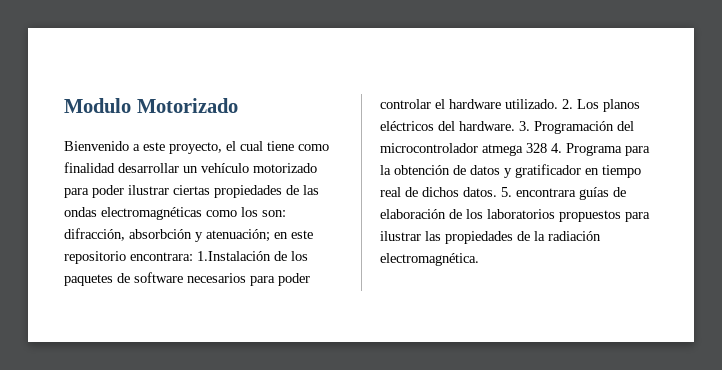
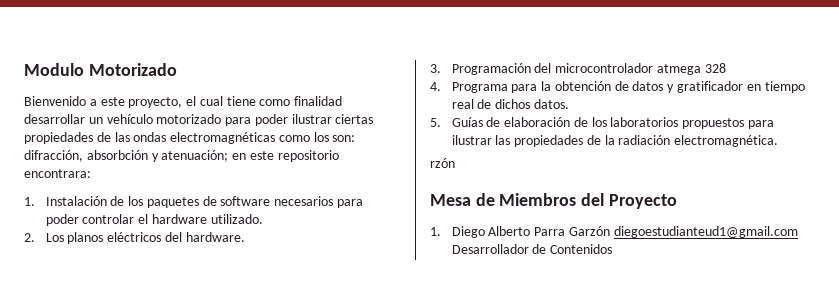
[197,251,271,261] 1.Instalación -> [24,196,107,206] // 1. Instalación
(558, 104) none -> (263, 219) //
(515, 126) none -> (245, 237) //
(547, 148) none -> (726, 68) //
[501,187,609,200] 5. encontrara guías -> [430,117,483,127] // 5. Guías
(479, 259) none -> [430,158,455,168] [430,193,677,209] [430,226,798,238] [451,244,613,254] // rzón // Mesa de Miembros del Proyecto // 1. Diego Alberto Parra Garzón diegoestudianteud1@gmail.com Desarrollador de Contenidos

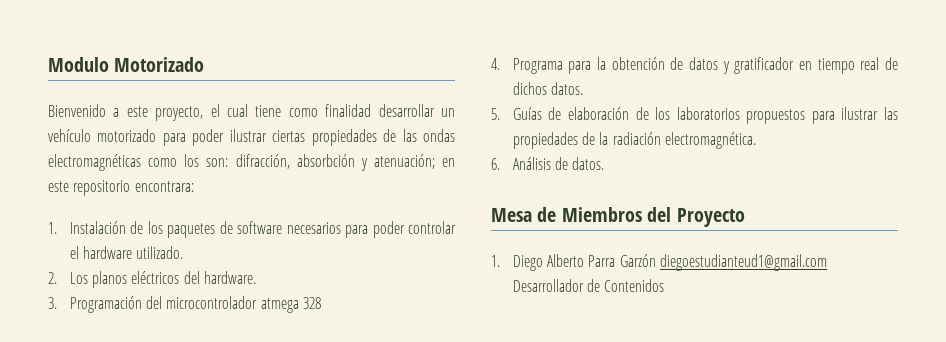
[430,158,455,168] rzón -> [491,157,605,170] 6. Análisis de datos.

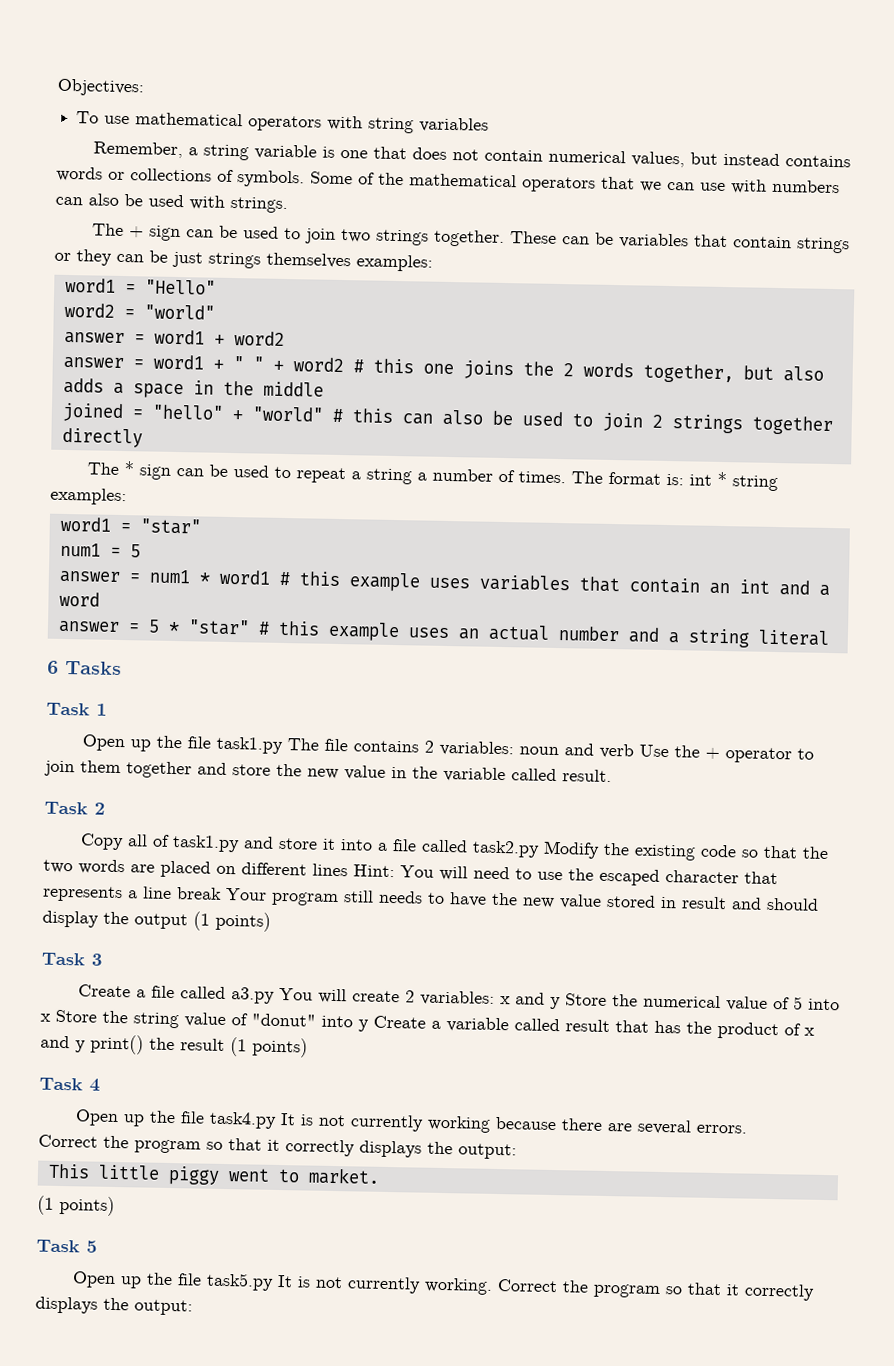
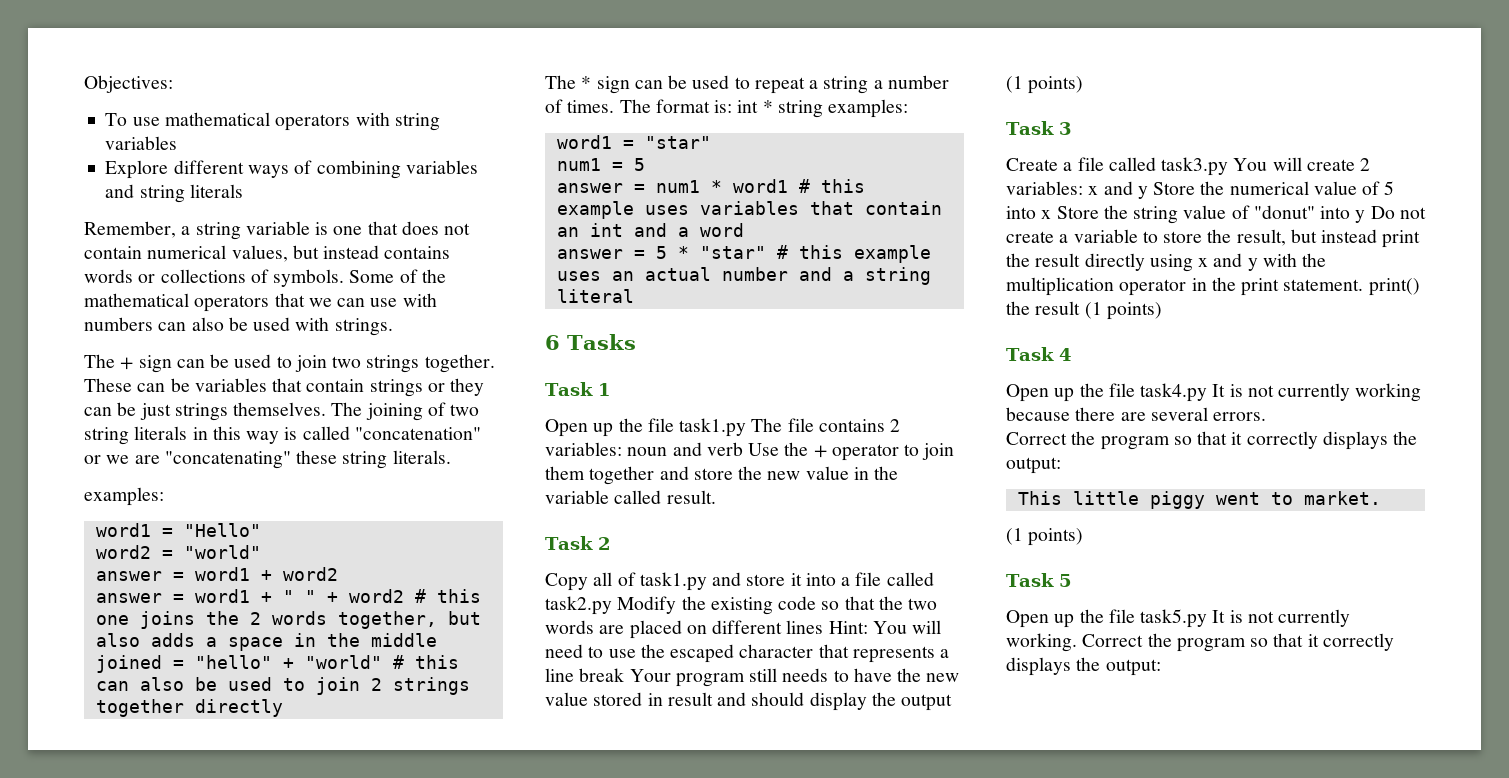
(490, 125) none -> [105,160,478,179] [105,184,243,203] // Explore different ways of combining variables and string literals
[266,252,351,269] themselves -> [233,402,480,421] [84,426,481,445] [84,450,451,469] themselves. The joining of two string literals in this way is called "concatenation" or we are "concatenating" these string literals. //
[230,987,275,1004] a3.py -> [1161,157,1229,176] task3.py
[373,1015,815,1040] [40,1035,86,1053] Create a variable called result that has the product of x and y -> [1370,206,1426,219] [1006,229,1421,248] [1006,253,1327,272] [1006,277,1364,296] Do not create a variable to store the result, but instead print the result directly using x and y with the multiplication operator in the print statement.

* * * * * * *

Work required:
Retype the entries exactly, skipping every picture.

Task answer:
[197,251,271,261] 1.Instalación -> [24,196,107,206] // 1. Instalación
(558, 104) none -> (263, 219) //
(515, 126) none -> (245, 237) //
(547, 148) none -> (726, 68) //
[501,187,609,200] 5. encontrara guías -> [430,117,483,127] // 5. Guías
(479, 259) none -> [430,158,455,168] [430,193,677,209] [430,226,798,238] [451,244,613,254] // rzón // Mesa de Miembros del Proyecto // 1. Diego Alberto Parra Garzón diegoestudianteud1@gmail.com Desarrollador de Contenidos

[430,158,455,168] rzón -> [491,157,605,170] 6. Análisis de datos.

(490, 125) none -> [105,160,478,179] [105,184,243,203] // Explore different ways of combining variables and string literals
[266,252,351,269] themselves -> [233,402,480,421] [84,426,481,445] [84,450,451,469] themselves. The joining of two string literals in this way is called "concatenation" or we are "concatenating" these string literals. //
[230,987,275,1004] a3.py -> [1161,157,1229,176] task3.py
[373,1015,815,1040] [40,1035,86,1053] Create a variable called result that has the product of x and y -> [1370,206,1426,219] [1006,229,1421,248] [1006,253,1327,272] [1006,277,1364,296] Do not create a variable to store the result, but instead print the result directly using x and y with the multiplication operator in the print statement.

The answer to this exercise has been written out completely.